▶ **Problem**: Below are some records; quote exactly the lines from the one that contains "- 185 Görüntüleme 5 Cevap 0 Pati" through the one that contains "- Merhaba Ev Kedi Maması Ha...", inclusive, and no others.

▶ **Excerpted data**:
++++++++

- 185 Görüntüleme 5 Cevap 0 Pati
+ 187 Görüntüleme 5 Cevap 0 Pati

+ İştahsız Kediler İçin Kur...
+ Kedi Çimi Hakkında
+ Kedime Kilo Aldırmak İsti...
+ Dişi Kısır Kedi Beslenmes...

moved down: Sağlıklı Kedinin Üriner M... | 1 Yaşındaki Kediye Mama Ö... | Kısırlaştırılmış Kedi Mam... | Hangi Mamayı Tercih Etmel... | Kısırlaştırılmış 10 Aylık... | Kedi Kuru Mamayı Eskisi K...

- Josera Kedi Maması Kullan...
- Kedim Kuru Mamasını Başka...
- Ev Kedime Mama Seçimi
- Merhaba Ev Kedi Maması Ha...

++++++++

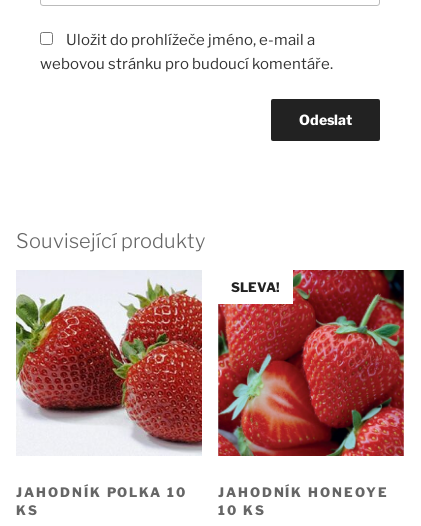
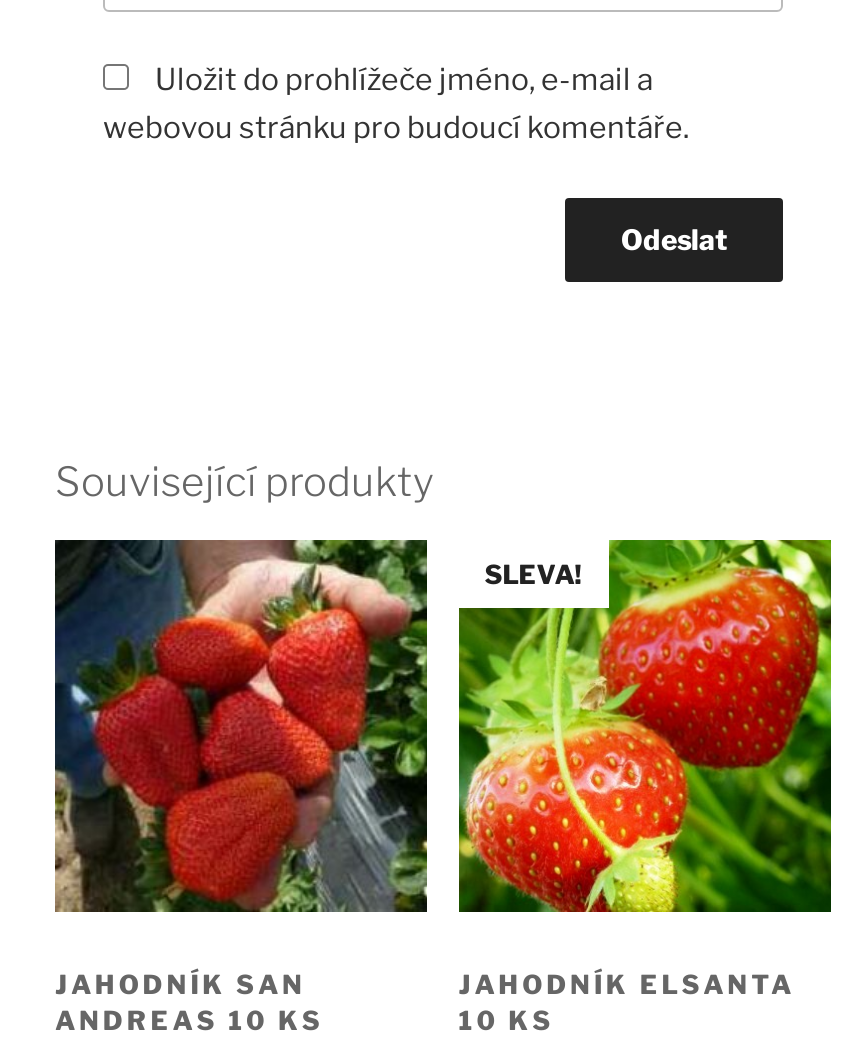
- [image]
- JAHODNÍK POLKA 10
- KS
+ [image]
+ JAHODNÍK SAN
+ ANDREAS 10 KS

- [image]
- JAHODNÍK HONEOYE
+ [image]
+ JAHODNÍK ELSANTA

++++++++

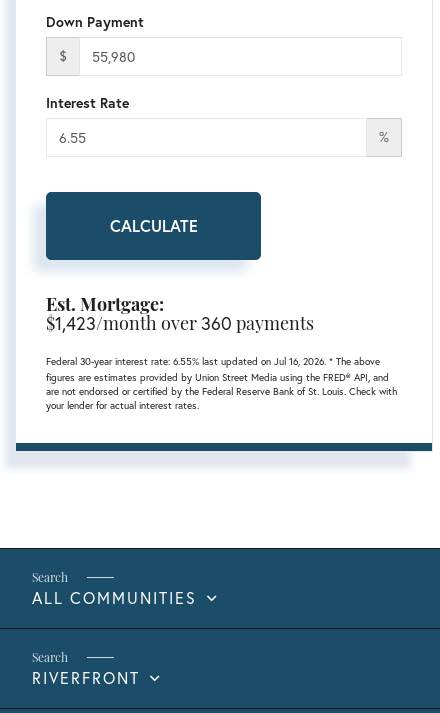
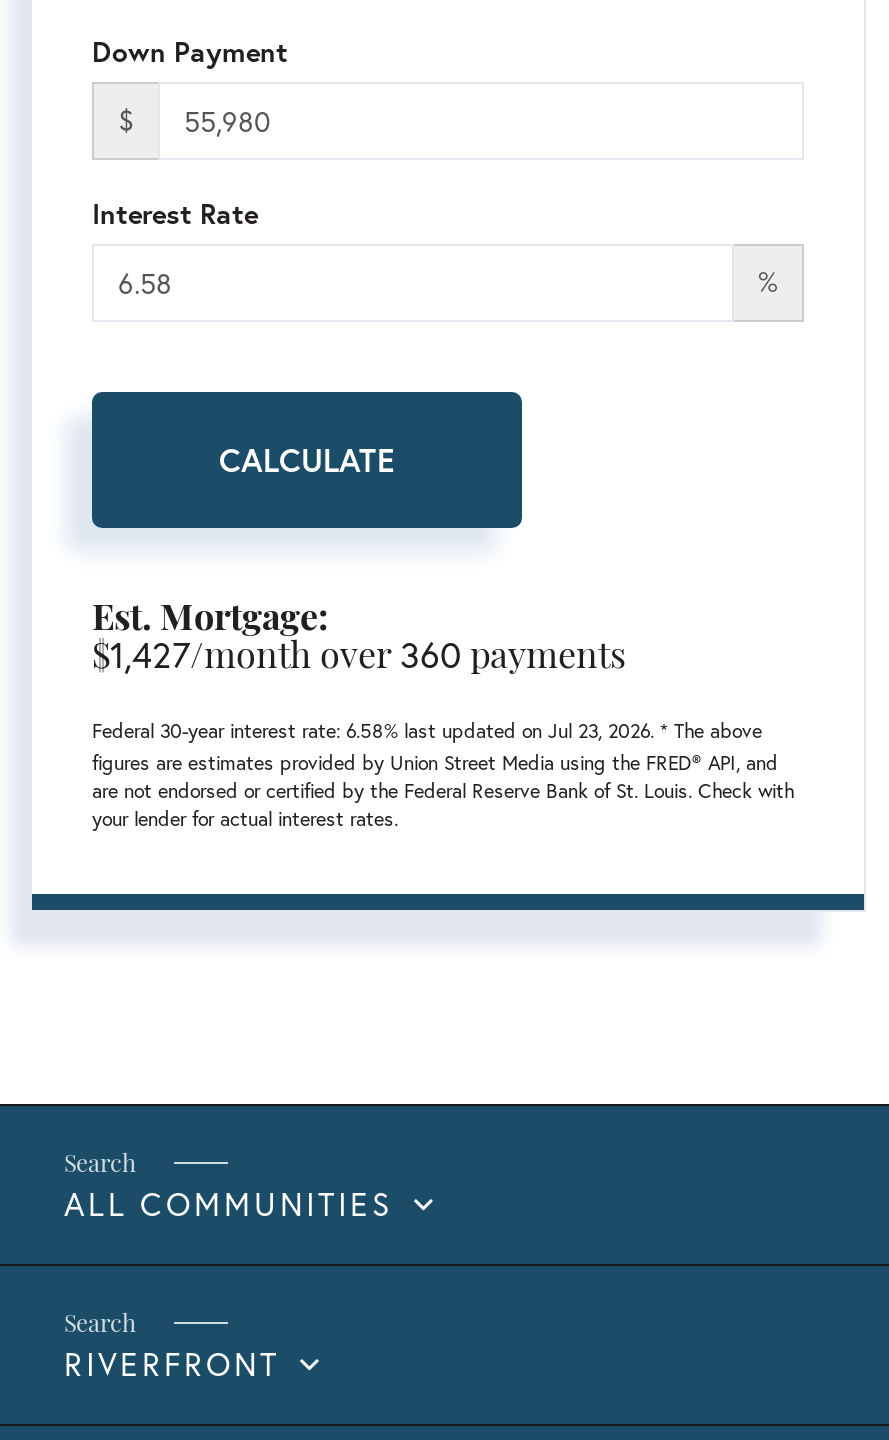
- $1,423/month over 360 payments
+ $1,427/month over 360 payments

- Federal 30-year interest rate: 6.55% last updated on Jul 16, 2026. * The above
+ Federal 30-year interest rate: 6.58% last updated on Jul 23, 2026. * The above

++++++++

▶ **Answer for the task**:
- 185 Görüntüleme 5 Cevap 0 Pati
+ 187 Görüntüleme 5 Cevap 0 Pati

+ İştahsız Kediler İçin Kur...
+ Kedi Çimi Hakkında
+ Kedime Kilo Aldırmak İsti...
+ Dişi Kısır Kedi Beslenmes...

moved down: Sağlıklı Kedinin Üriner M... | 1 Yaşındaki Kediye Mama Ö... | Kısırlaştırılmış Kedi Mam... | Hangi Mamayı Tercih Etmel... | Kısırlaştırılmış 10 Aylık... | Kedi Kuru Mamayı Eskisi K...

- Josera Kedi Maması Kullan...
- Kedim Kuru Mamasını Başka...
- Ev Kedime Mama Seçimi
- Merhaba Ev Kedi Maması Ha...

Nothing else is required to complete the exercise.